How to identify the youngest protostars

We study the transition from a prestellar core to a Class 0 protostar, using SPH to simulate the dynamical evolution, and a Monte Carlo radiative transfer code to generate the SED and isophotal maps. For a prestellar core illuminated by the standard interstellar radiation field, the luminosity is low and the SED peaks at similar to 190 mu m. Once a protostar has formed, the luminosity rises (due to a growing contribution from accretion onto the protostar) and the peak of the SED shifts to shorter wavelengths (80 to 100 mu m). However, by the end of the Class 0 phase, the accretion rate is falling, the luminosity has decreased, and the peak of the SED shifts back towards longer wavelengths (90 to 150 mu m).
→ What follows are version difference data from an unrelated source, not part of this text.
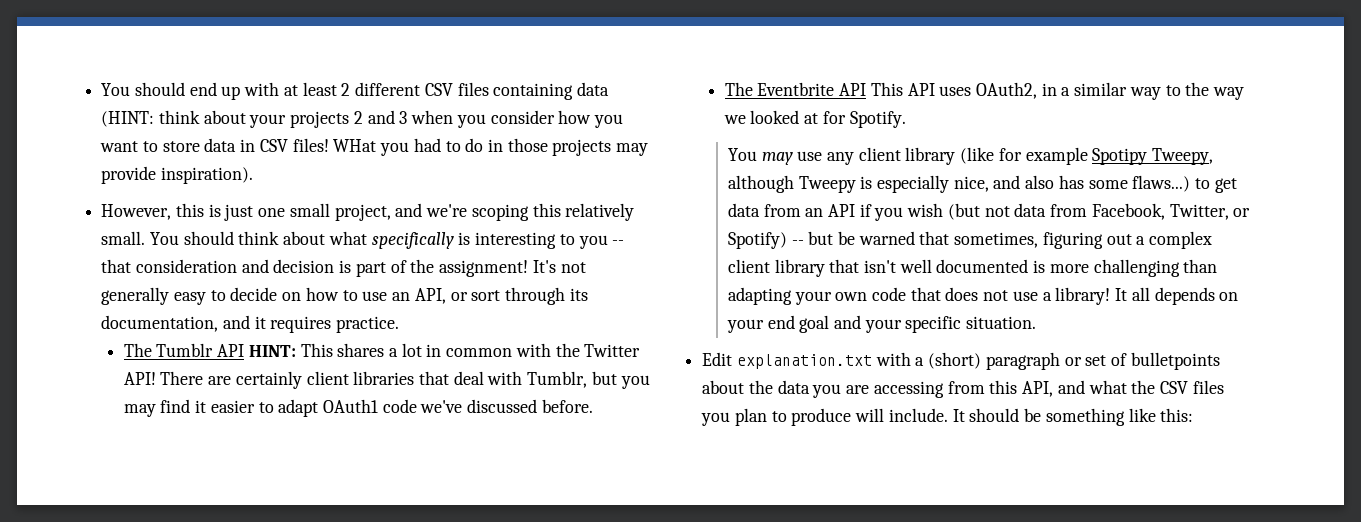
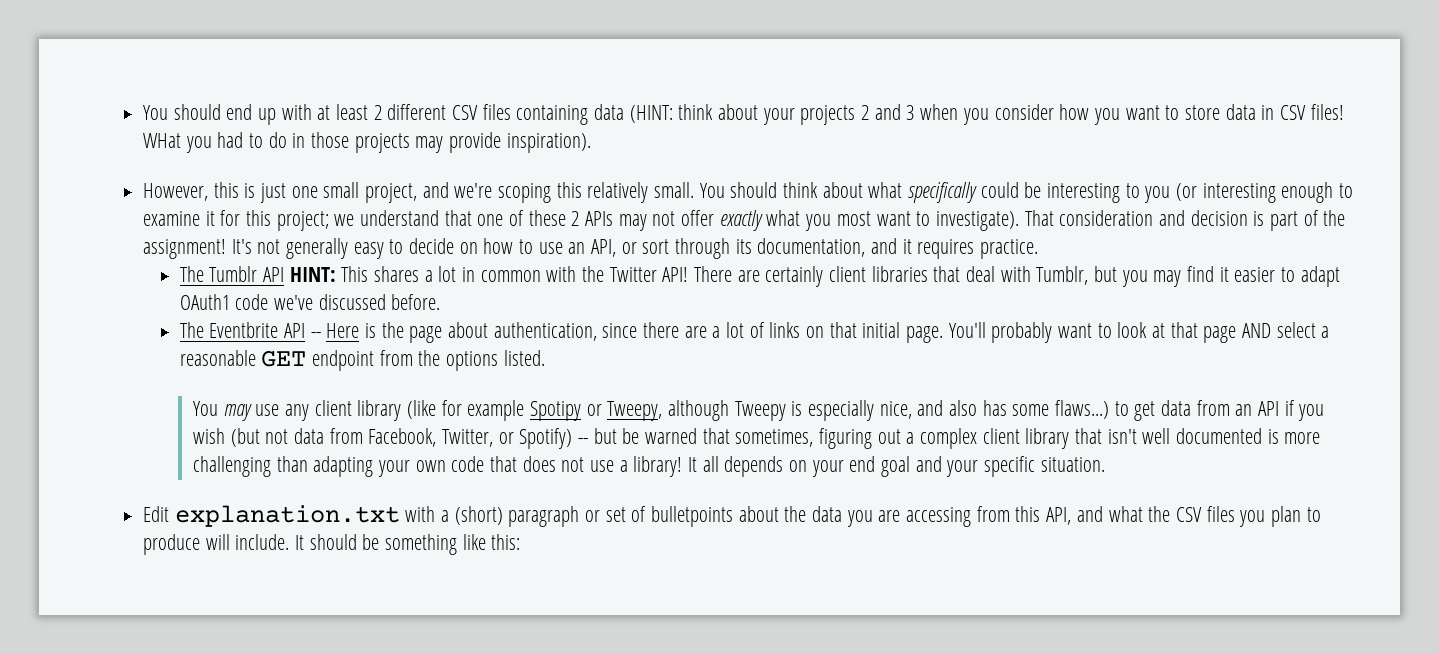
[458,232,471,245] is -> [980,182,1042,198] could be
[612,240,625,245] [101,259,132,273] -- that -> [1176,182,1354,203] [143,210,1054,231] (or interesting enough to examine it for this project; we understand that one of these 2 APIs may not offer exactly what you most want to investigate). That
[870,82,1245,100] [723,110,906,128] This API uses OAuth2, in a similar way to the way we looked at for Spotify. -> [310,322,1330,343] [179,350,545,371] -- Here is the page about authentication, since there are a lot of links on that initial page. You'll probably want to look at that page AND select a reasonable GET endpoint from the options listed.
(1148, 156) none -> [586,404,602,416] or

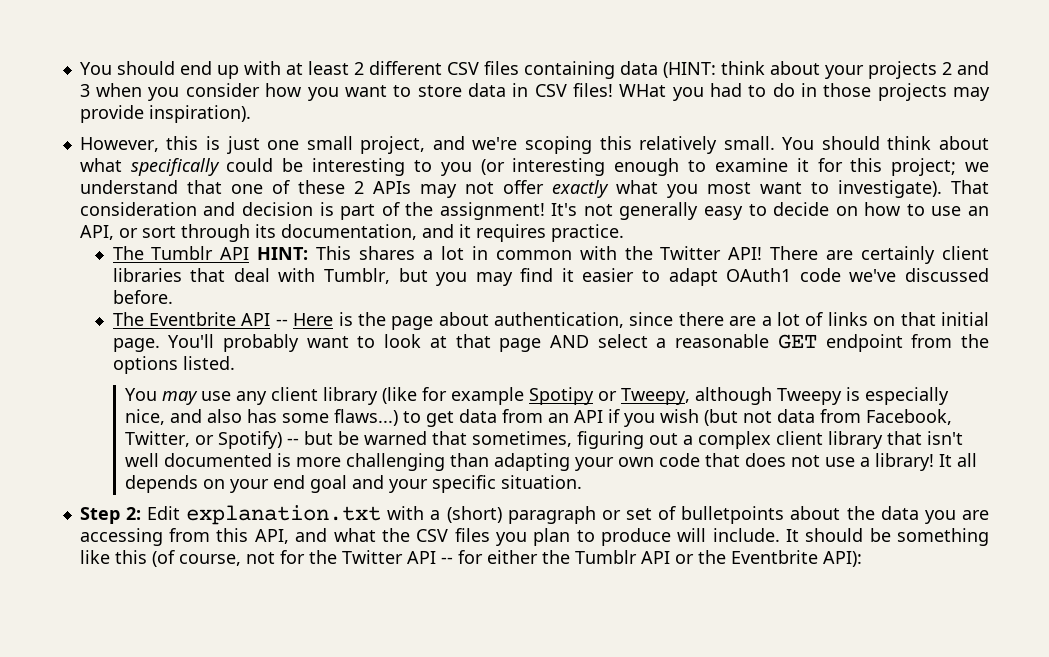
(1105, 464) none -> [79,507,141,524] Step 2:
[491,534,521,550] this: -> [114,550,862,567] this (of course, not for the Twitter API -- for either the Tumblr API or the Eventbrite API):

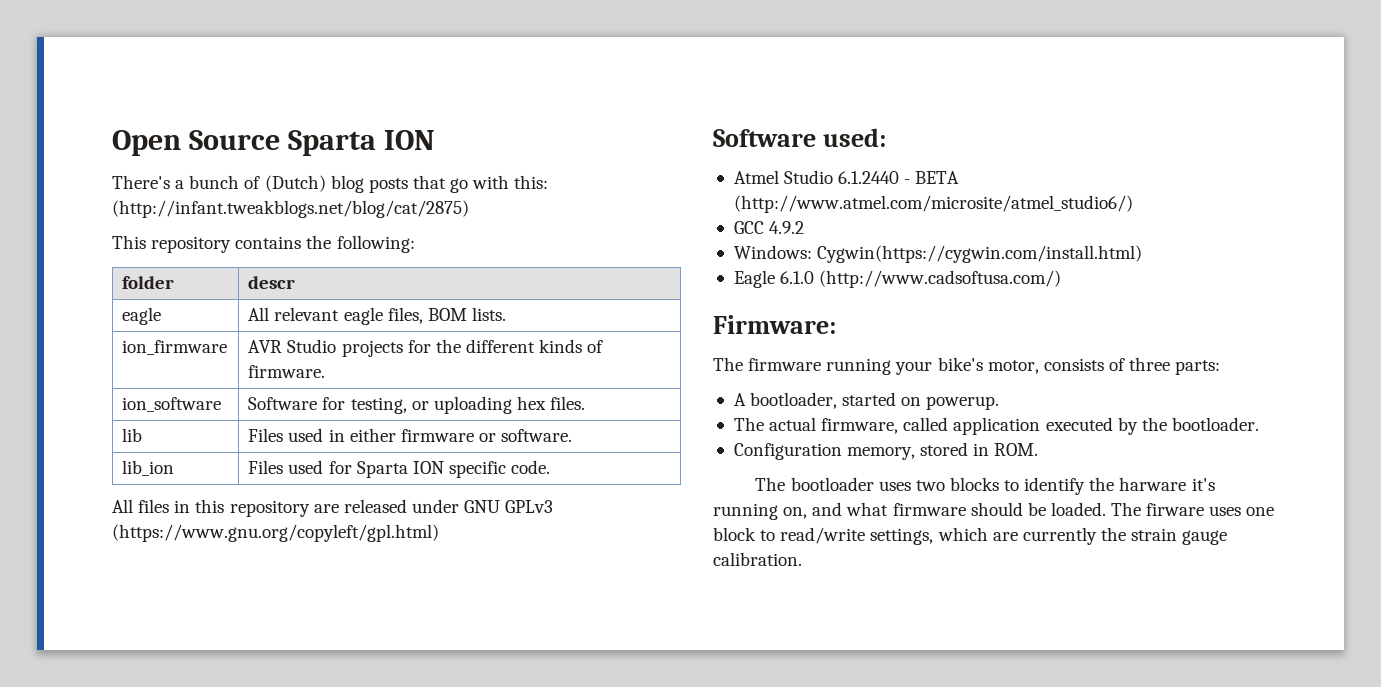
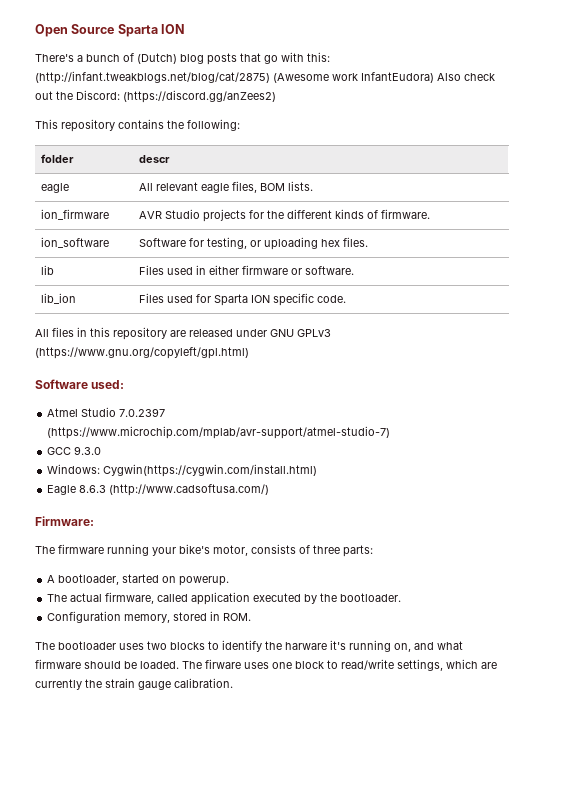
(469, 209) none -> [273,72,495,83] [35,90,276,103] (Awesome work InfantEudora) Also check out the Discord: (https://discord.gg/anZees2)
[838,171,960,184] [733,195,1133,213] 6.1.2440 - BETA (http://www.atmel.com/microsite/atmel_studio6/) -> [119,408,166,417] [47,426,391,439] 7.0.2397 (https://www.microchip.com/mplab/avr-support/atmel-studio-7)
[769,221,805,234] 4.9.2 -> [74,446,102,455] 9.3.0
[780,271,815,284] 6.1.0 -> [79,485,107,493] 8.6.3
In our simulations, the density of material around the protostar remains sufficiently high well into the Class 0 phase that the protostar only becomes visible in the NIR if it is displaced from the centre dynamically. Raw submm/mm maps of Class 0 protostars tend to be much more centrally condensed than those of prestellar cores. However, when convolved with a typical telescope beam, the difference in central concentration is less marked, although the Class 0 protostars appear more circular. Our results suggest that, if a core is deemed to be prestellar on the basis of having no associated IRAS source, no cm radio emission, and no outflow, but it has a circular appearance and an SED which peaks at wavelengths below similar to 170 mu m, it may well contain a very young Class 0 protostar.